Problem to work on:
If a line in the entries below holds the string "formula", copy it.

* * * * * * * * *

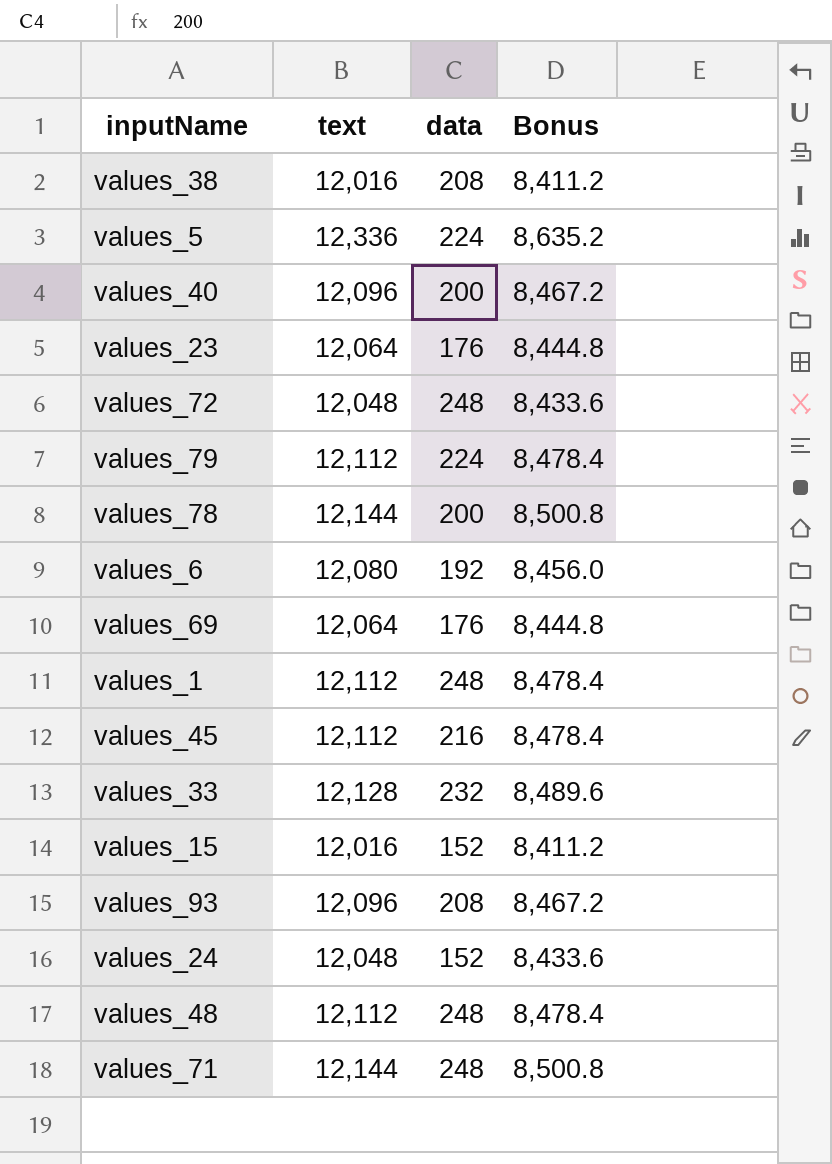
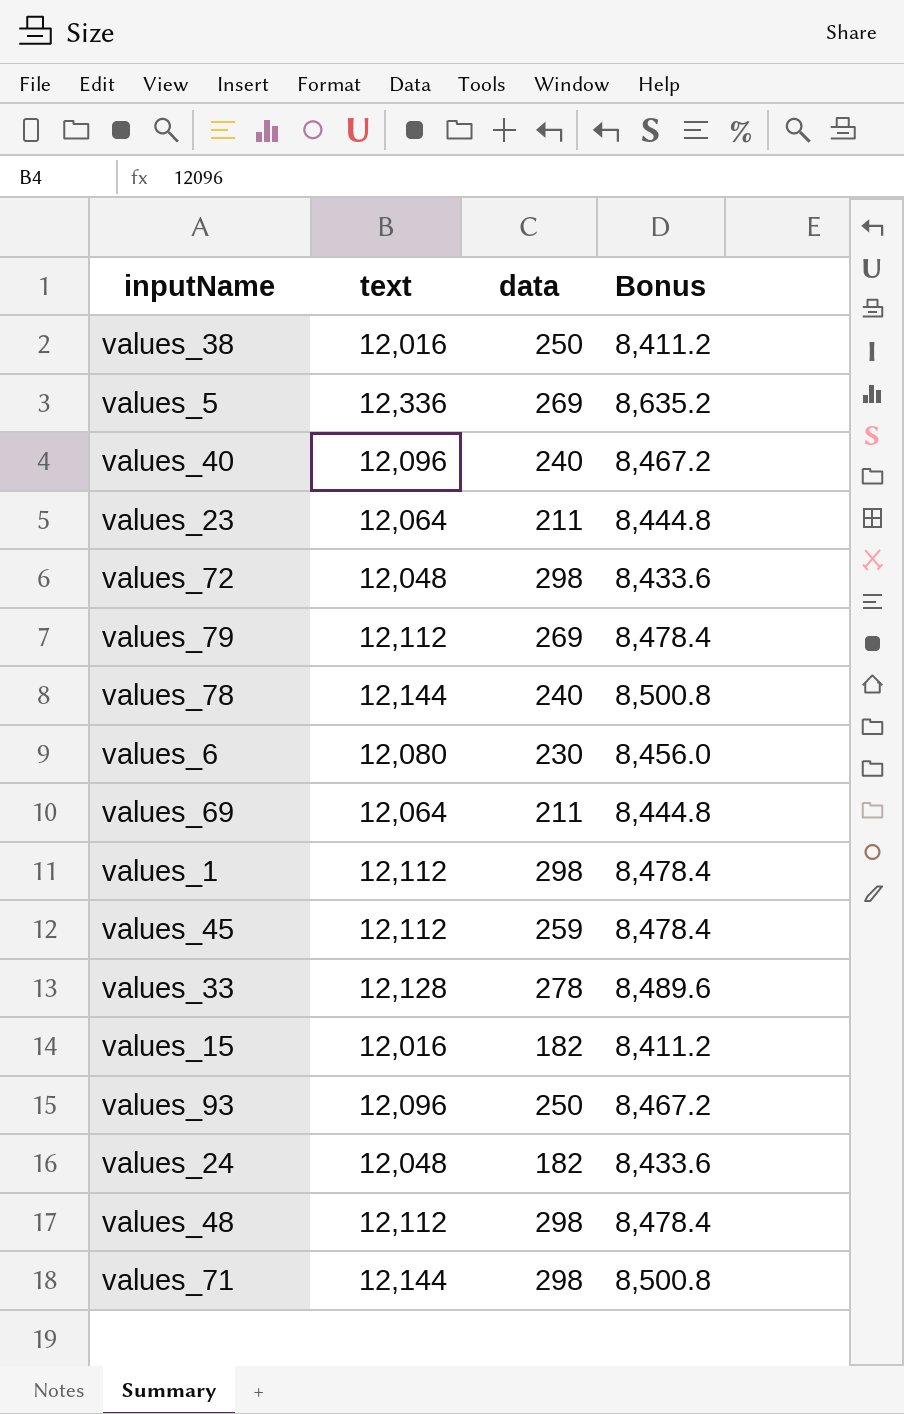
values_38 | data: 208 -> 250
values_5 | data: 224 -> 269
values_40 | data: 200 -> 240
values_23 | data: 176 -> 211
values_72 | data: 248 -> 298
values_79 | data: 224 -> 269
values_78 | data: 200 -> 240
values_6 | data: 192 -> 230
values_69 | data: 176 -> 211
values_1 | data: 248 -> 298
values_45 | data: 216 -> 259
values_33 | data: 232 -> 278
values_15 | data: 152 -> 182
values_93 | data: 208 -> 250
values_24 | data: 152 -> 182
values_48 | data: 248 -> 298
values_71 | data: 248 -> 298

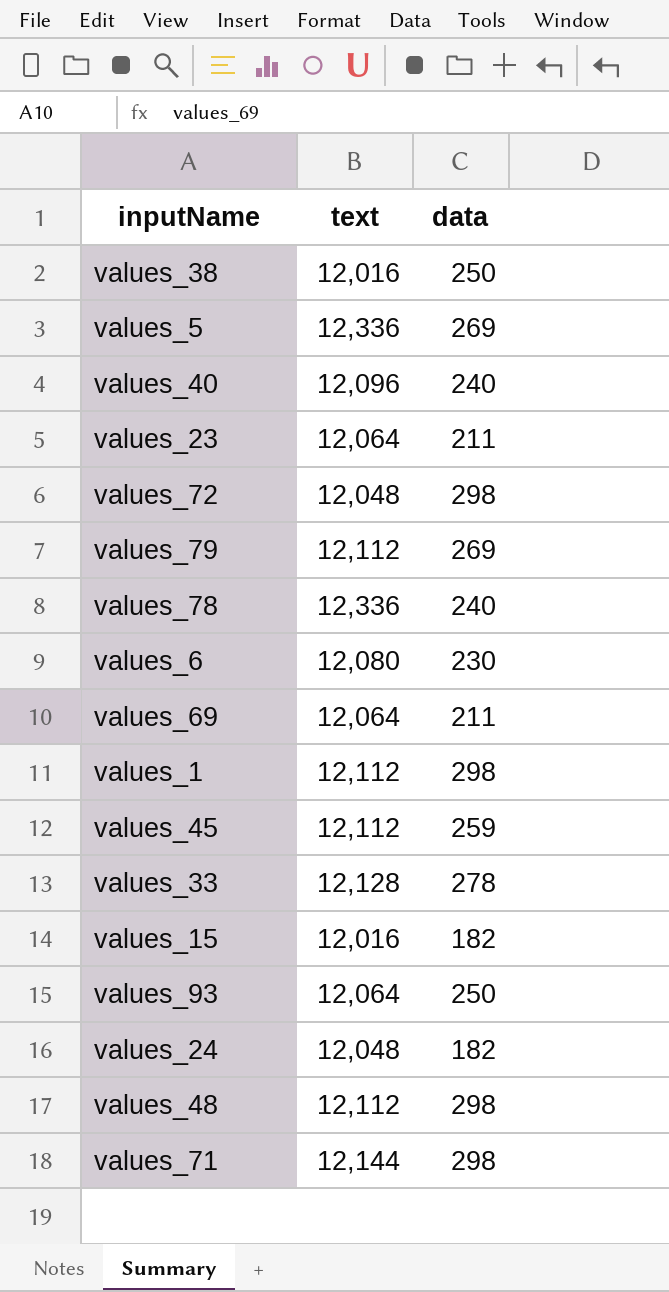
column Bonus | formula: [text] * 0.7 -> none
values_78 | text: 12,144 -> 12,336
values_93 | text: 12,096 -> 12,064

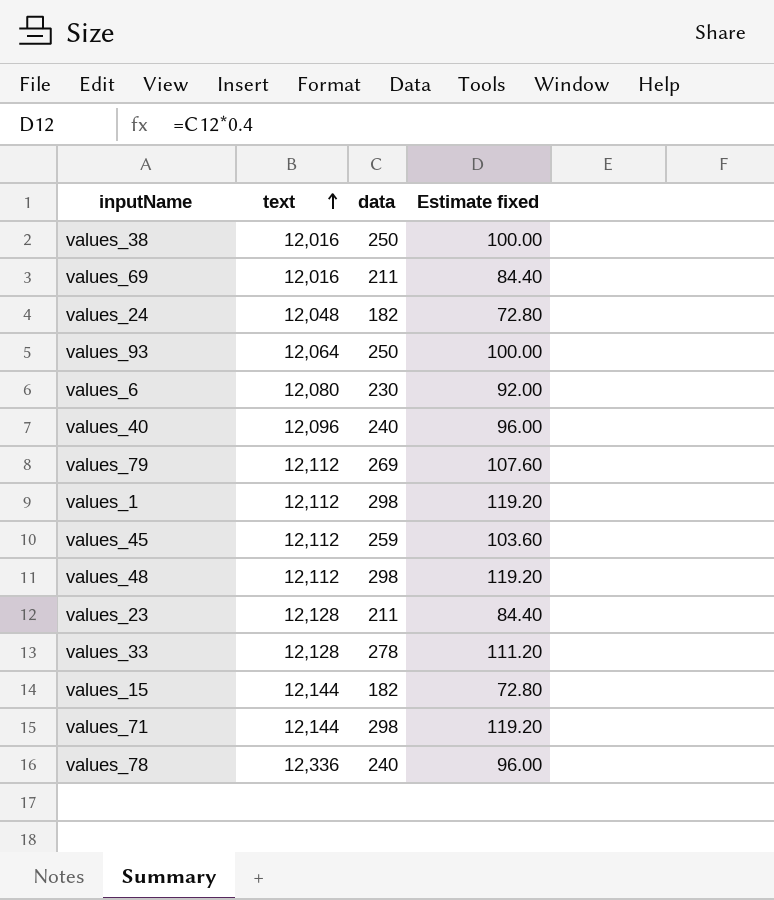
row order: none -> text ascending
column Estimate fixed | formula: none -> [data] * 0.4
row values_5: 12,336 | 269 -> none
row values_72: 12,048 | 298 -> none
values_69 | text: 12,064 -> 12,016
values_23 | text: 12,064 -> 12,128
values_15 | text: 12,016 -> 12,144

* * * * * * * * *

Solution:
column Bonus | formula: [text] * 0.7 -> none
column Estimate fixed | formula: none -> [data] * 0.4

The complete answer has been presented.